[Edit difference data]
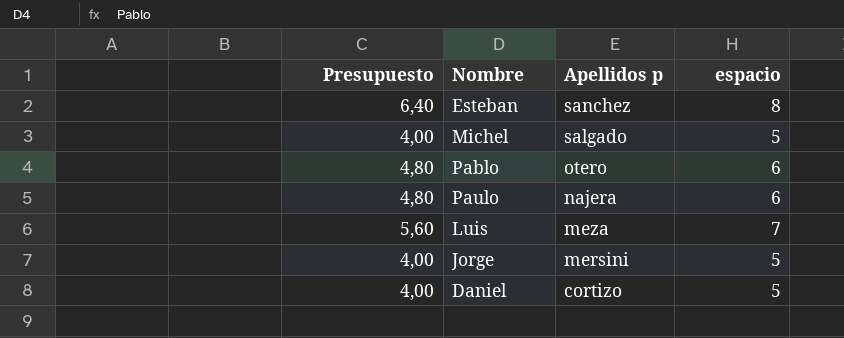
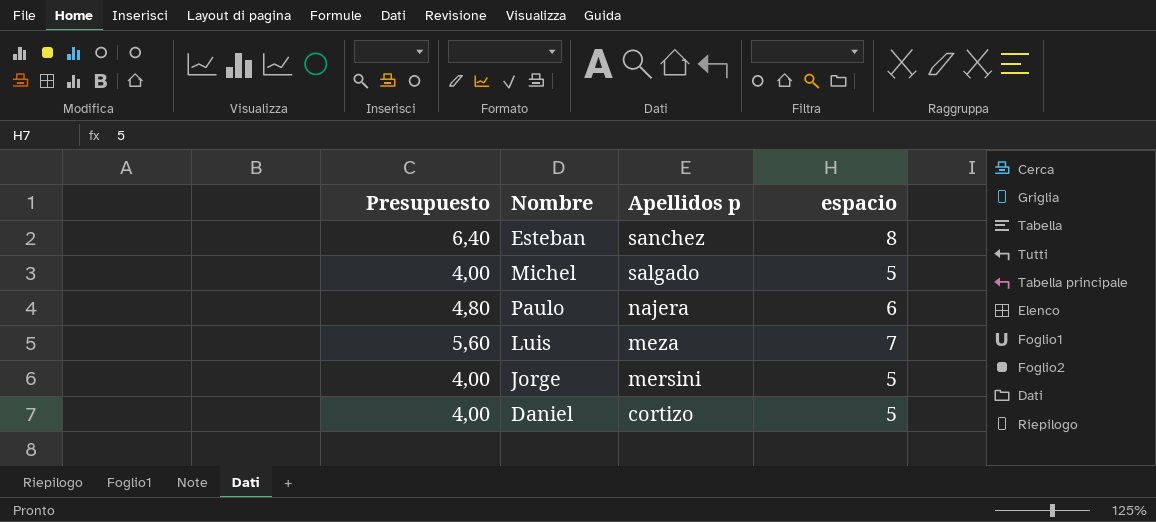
row Pablo: 4,80 | otero | 6 -> none

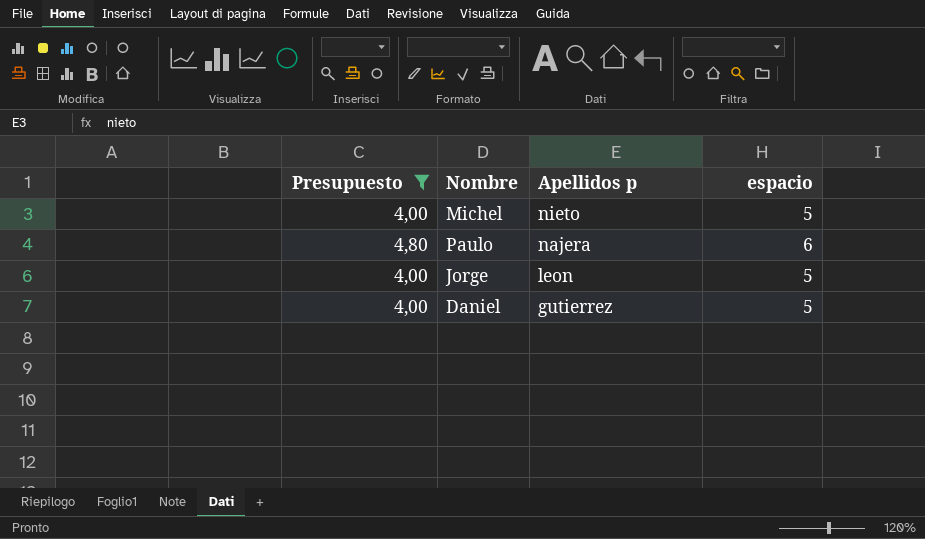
filter: none -> Presupuesto <= 4,80
Michel | Apellidos p: salgado -> nieto
Jorge | Apellidos p: mersini -> leon
Daniel | Apellidos p: cortizo -> gutierrez

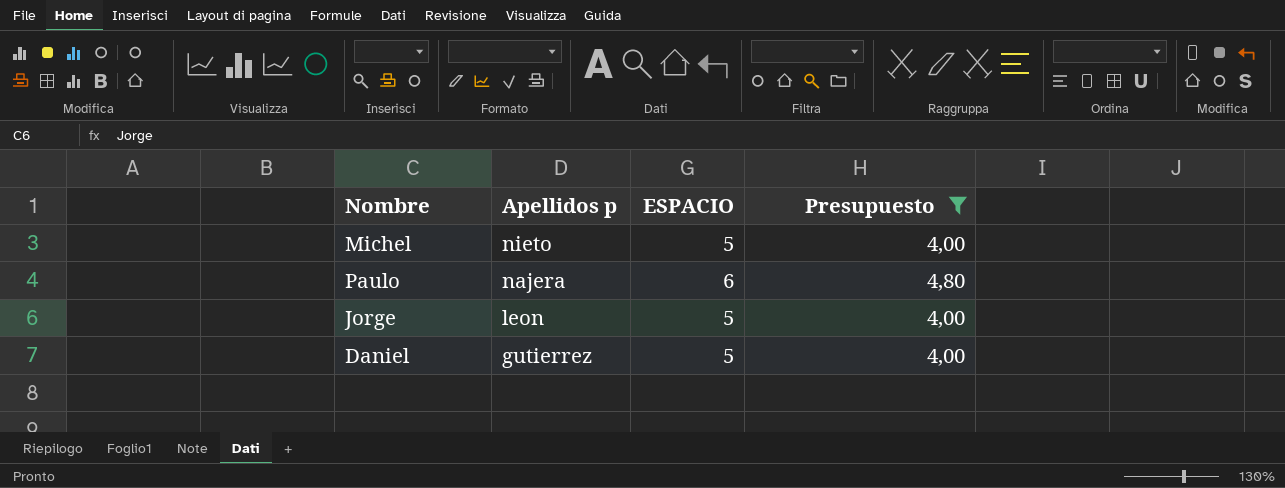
column name: espacio -> ESPACIO
column Presupuesto | position: 1 -> 4

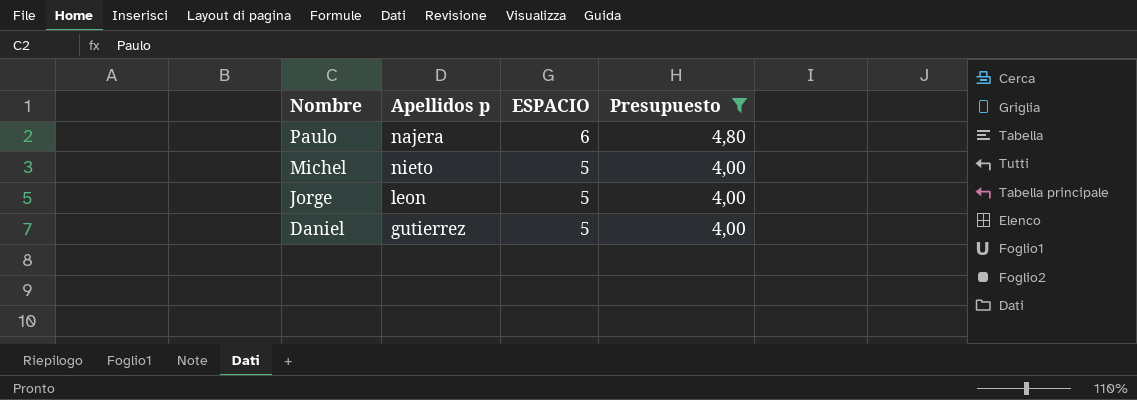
row order: Apellidos p descending -> Nombre descending

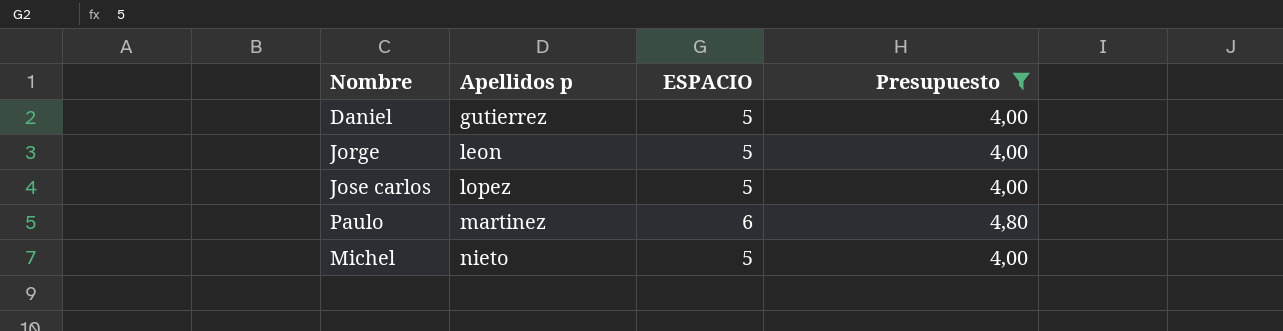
row order: Nombre descending -> Apellidos p ascending
row Jose carlos: none -> lopez | 5 | 4,00
Paulo | Apellidos p: najera -> martinez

WORK ITEM: Transcribe the entries above exactly, from their first line through the line with "row order: Apellidos", and omit all pictures.

ANSWER FOR THE TASK:
row Pablo: 4,80 | otero | 6 -> none

filter: none -> Presupuesto <= 4,80
Michel | Apellidos p: salgado -> nieto
Jorge | Apellidos p: mersini -> leon
Daniel | Apellidos p: cortizo -> gutierrez

column name: espacio -> ESPACIO
column Presupuesto | position: 1 -> 4

row order: Apellidos p descending -> Nombre descending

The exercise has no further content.